The Burning of the Tree

Tuesday, May 29, 2007
There's something so cleansing about a really hot, huge fire.

Since moving to our farm in SE Ohio in 1992, we've always put our Christmas tree to triple duty. First we decorate it and enjoy it from mid-December until early January. Then we haul it out and build a brush pile around it for our feeder birds to shelter in during the harsh weather of late winter. Finally, on Memorial Day, we burn the tree and dance around it, howling.

Last night was our night for the annual Burning of the Tree. The brown remains of our Fraser fir went up like crackling gunpowder. Our howling put the local coyotes to shame. And our dancing, well, let's just say it looked like we'd been electrocuted, then attacked by biting ants.
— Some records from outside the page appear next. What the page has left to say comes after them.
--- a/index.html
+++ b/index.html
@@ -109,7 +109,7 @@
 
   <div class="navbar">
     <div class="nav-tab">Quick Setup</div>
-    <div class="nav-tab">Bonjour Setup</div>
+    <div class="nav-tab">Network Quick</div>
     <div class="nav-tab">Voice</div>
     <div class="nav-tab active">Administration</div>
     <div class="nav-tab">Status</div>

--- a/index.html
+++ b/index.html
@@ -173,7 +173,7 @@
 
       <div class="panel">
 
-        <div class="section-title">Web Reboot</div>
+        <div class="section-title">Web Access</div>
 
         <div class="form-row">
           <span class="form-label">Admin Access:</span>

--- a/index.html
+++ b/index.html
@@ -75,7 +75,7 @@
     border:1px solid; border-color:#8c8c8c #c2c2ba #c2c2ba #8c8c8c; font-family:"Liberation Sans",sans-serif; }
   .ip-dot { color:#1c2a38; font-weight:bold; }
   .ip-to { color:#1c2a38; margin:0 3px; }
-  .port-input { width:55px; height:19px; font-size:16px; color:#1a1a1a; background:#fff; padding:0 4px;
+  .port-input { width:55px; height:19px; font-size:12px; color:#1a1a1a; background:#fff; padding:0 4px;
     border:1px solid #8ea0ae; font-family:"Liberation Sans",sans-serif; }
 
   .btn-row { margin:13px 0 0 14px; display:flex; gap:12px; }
I am the FIRE KING burning off both winter and spring. Cold and snow are now long gone. Let summer rule from here on!

Thanks to Steve, Shila, David, Mary Jane, Zane, Margaret, and (especially) Oona for making the scene. A great way to usher in summer.
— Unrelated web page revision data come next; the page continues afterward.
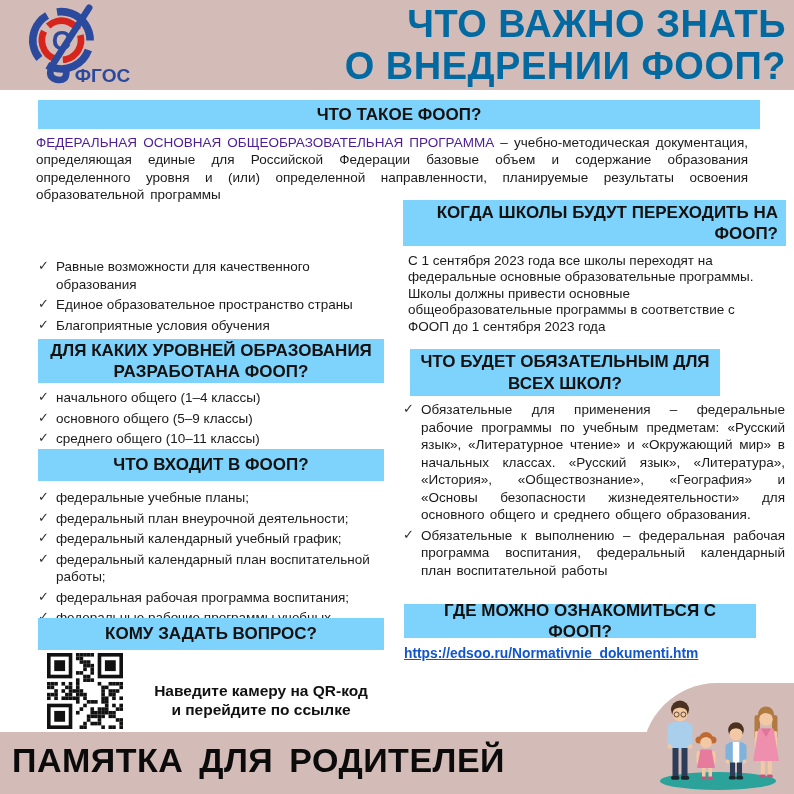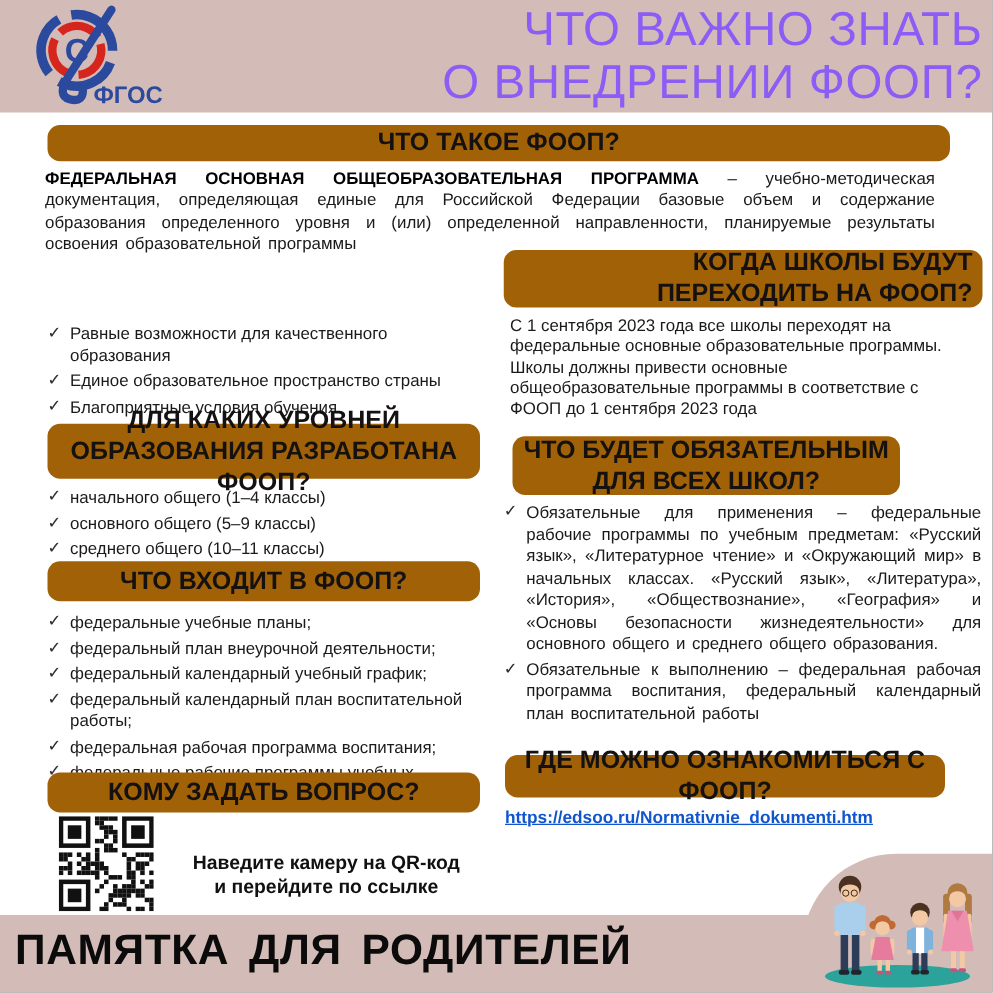--- a/index.html
+++ b/index.html
@@ -16,8 +16,8 @@
 
   .title {
     position:absolute; top:4px; right:8px; width:520px;
-    text-align:right; font-weight:normal; font-size:38px; line-height:1.1;
-    color:#8b5cf6; letter-spacing:0.5px;
+    text-align:right; font-weight:bold; font-size:38px; line-height:1.1;
+    color:#0369a1; letter-spacing:0.5px;
   }
 
   .hdr {

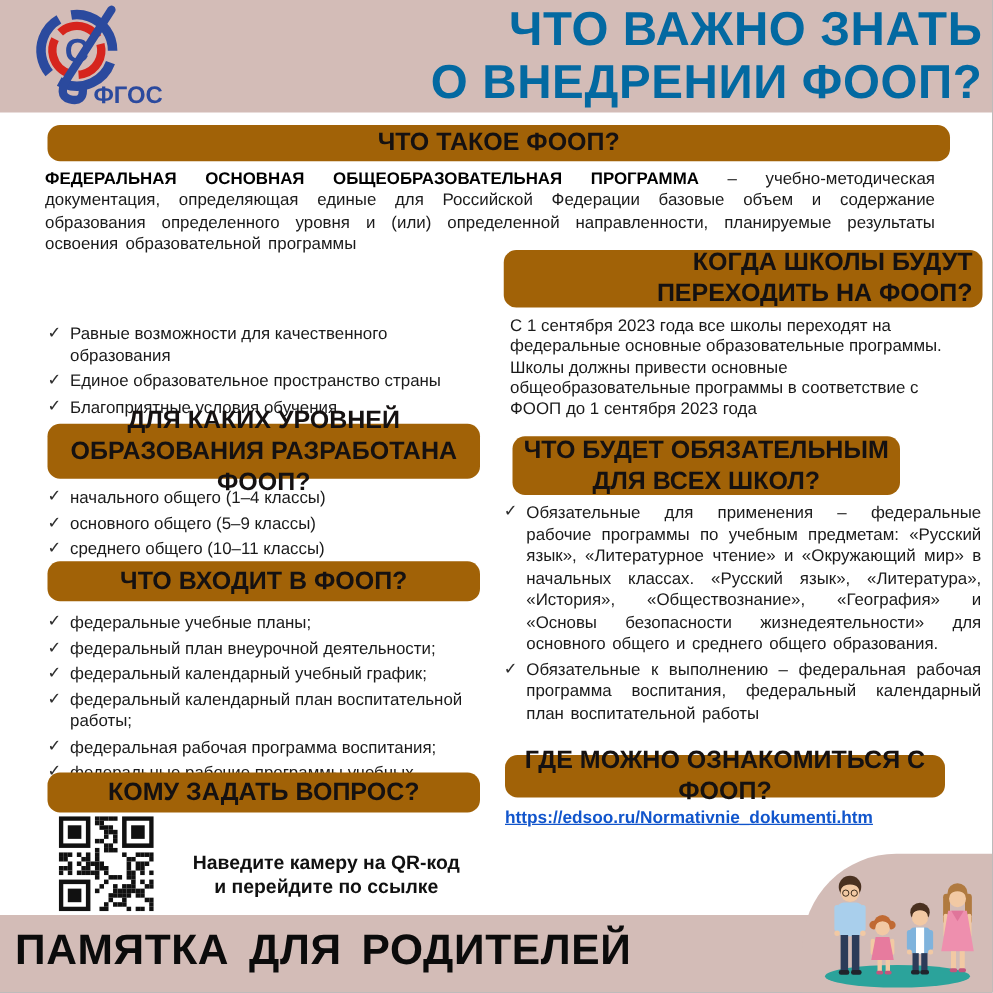--- a/index.html
+++ b/index.html
@@ -21,9 +21,9 @@
   }
 
   .hdr {
-    position:absolute; background:#a16207; border-radius:10px;
+    position:absolute; background:#7dd3fc; border-radius:0;
     display:flex; align-items:center; justify-content:center;
-    text-align:center; font-weight:bold; font-size:20px; color:#151111;
+    text-align:center; font-weight:bold; font-size:17px; color:#151111;
     line-height:1.25; padding:2px 8px; box-sizing:border-box;
   }
 

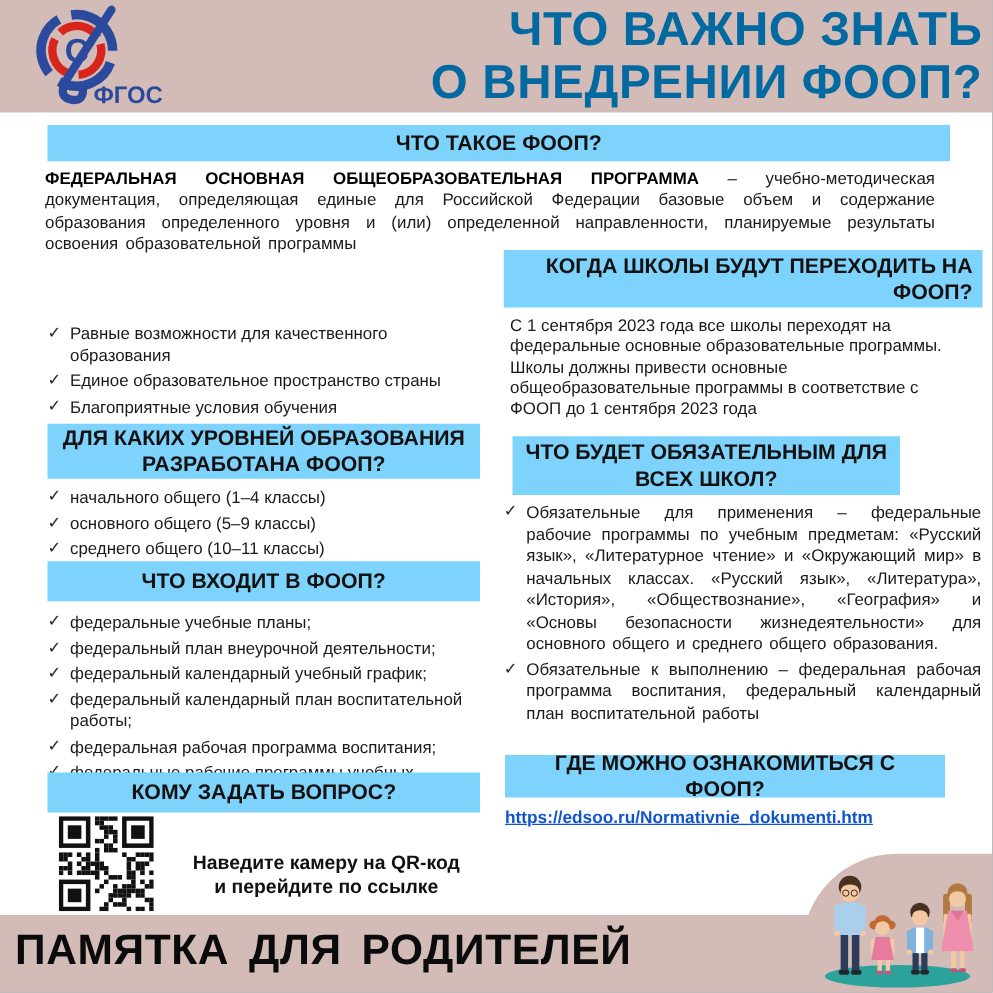--- a/index.html
+++ b/index.html
@@ -31,7 +31,7 @@
     position:absolute; left:36px; top:134px; width:712px;
     font-size:13.5px; line-height:1.28; text-align:justify; word-spacing:2px;
   }
-  .intro .lead { font-weight:bold; color:#000000; }
+  .intro .lead { font-weight:normal; color:#4c1d95; }
 
   .check-list { position:absolute; font-size:13.5px; line-height:1.3; }
   .check-item { display:flex; margin-bottom:3px; }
An extra dollop of gratitude to Shila for these images.
Basking in the fire's glow. Stars in the sky above, whip-poor-wills in the meadow below.
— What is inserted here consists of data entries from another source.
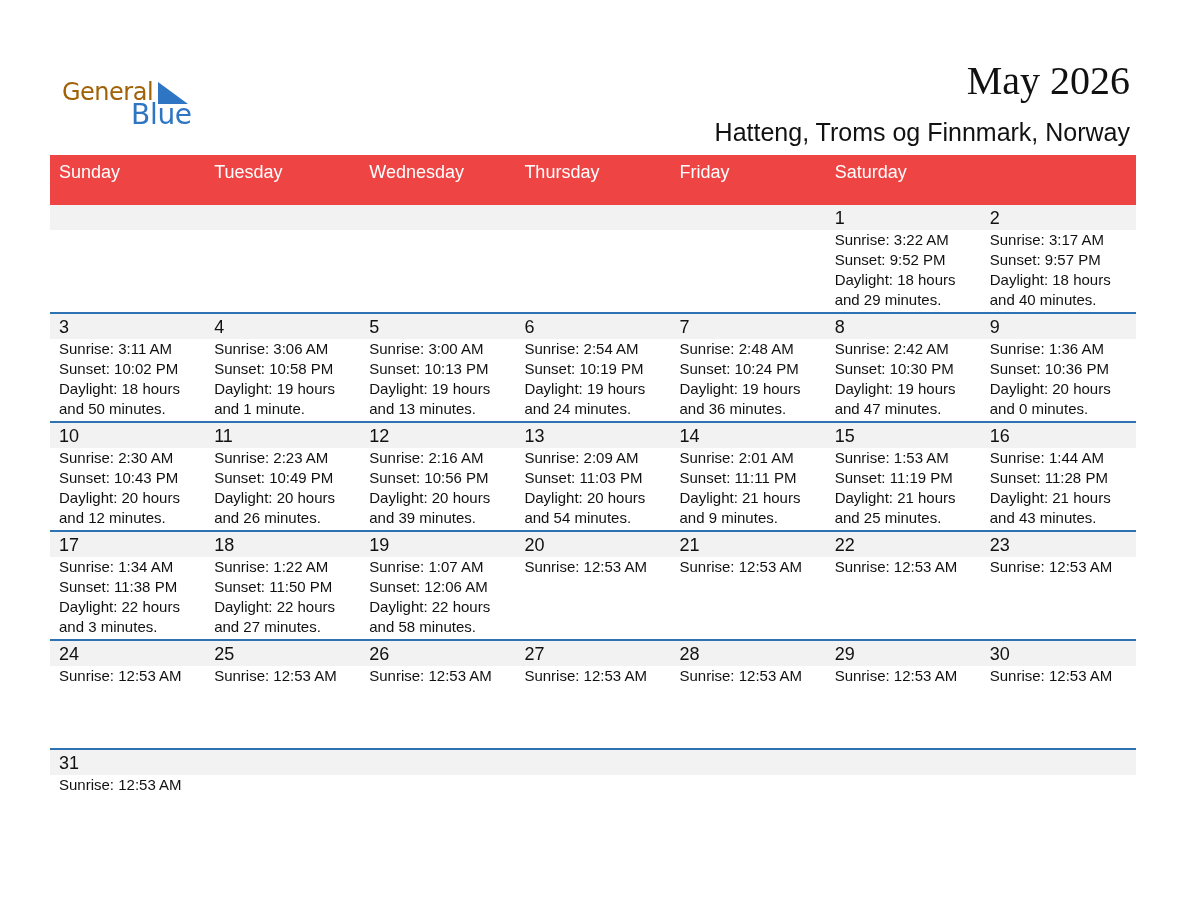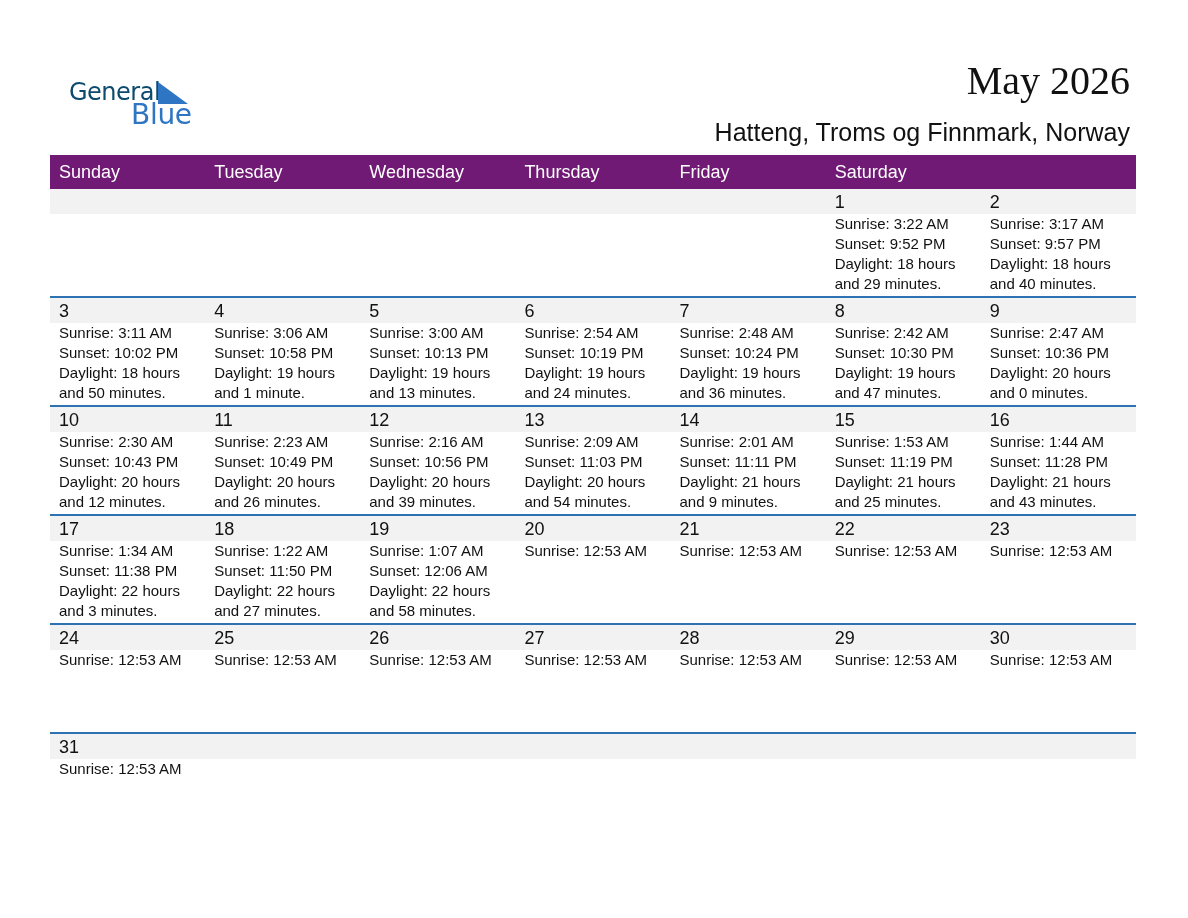--- a/index.html
+++ b/index.html
@@ -24,12 +24,12 @@
   }
   .logo-general {
     position: absolute;
-    left: 15px;
+    left: 8px;
     top: 0;
     font-family: "DejaVu Sans", sans-serif;
     font-size: 24px;
     letter-spacing: -0.5px;
-    color: #0c4a6e;
+    color: #a16207;
     line-height: 28px;
   }
   .logo-blue {

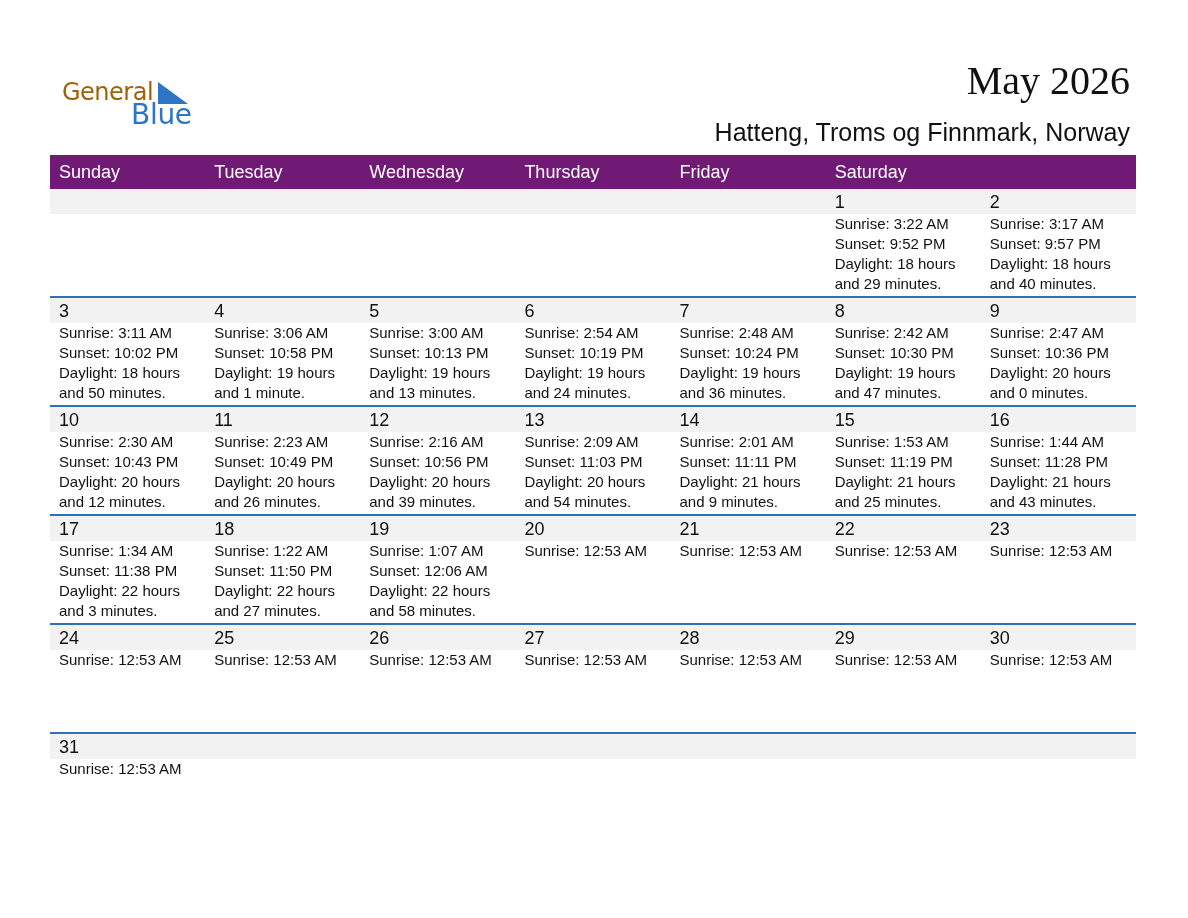--- a/index.html
+++ b/index.html
@@ -74,8 +74,8 @@
   }
   .head-row {
     display: flex;
-    height: 34px;
-    background: #701a75;
+    height: 50px;
+    background: #ef4444;
   }
   .head-cell {
     width: 155.14px;

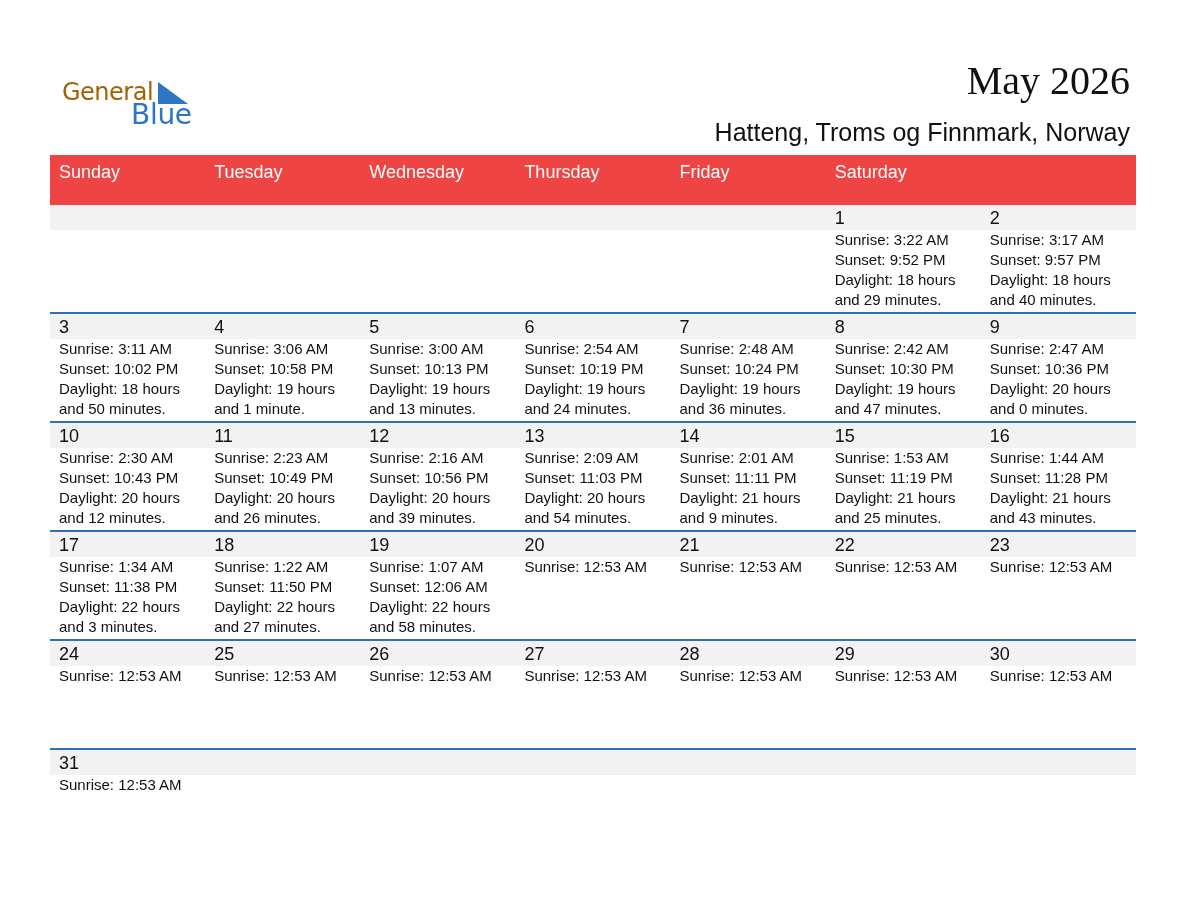--- a/index.html
+++ b/index.html
@@ -253,7 +253,7 @@
           </div>
           <div class="day">
             <div class="day-num">9</div>
-            <div class="info">Sunrise: 2:47 AM</div>
+            <div class="info">Sunrise: 1:36 AM</div>
             <div class="info">Sunset: 10:36 PM</div>
             <div class="info">Daylight: 20 hours</div>
             <div class="info">and 0 minutes.</div>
I am but a simple caveman. Your modern ways confuse and confound me.


On May 29, 2007 at 11:57 AM Mary said...

There is always a reason for a good party :o)

On May 29, 2007 at 9:18 PM Spiderman's Mom said...

Good thing Spiderman was there to keep the peace.

On May 29, 2007 at 10:26 PM Susan Gets Native said...

Gotta wonder what the neighbors think. Can they hear all the howling?

On May 30, 2007 at 9:40 AM Rondeau Ric said...

Who needs a reason to party with friends.
Who's got the marshmallows?

On May 30, 2007 at 12:32 PM Anonymous said...

Our family celebrates summer birthdays with bonfires at camp on Lake Champlain. Usually old Christmas tree is part of conflagration. 1st week of July is a biggie, 3 in one week...the folks on the Vermont shore must wonder what we are doing. Howling usually isn't involved, but maybe we should add some sound effects.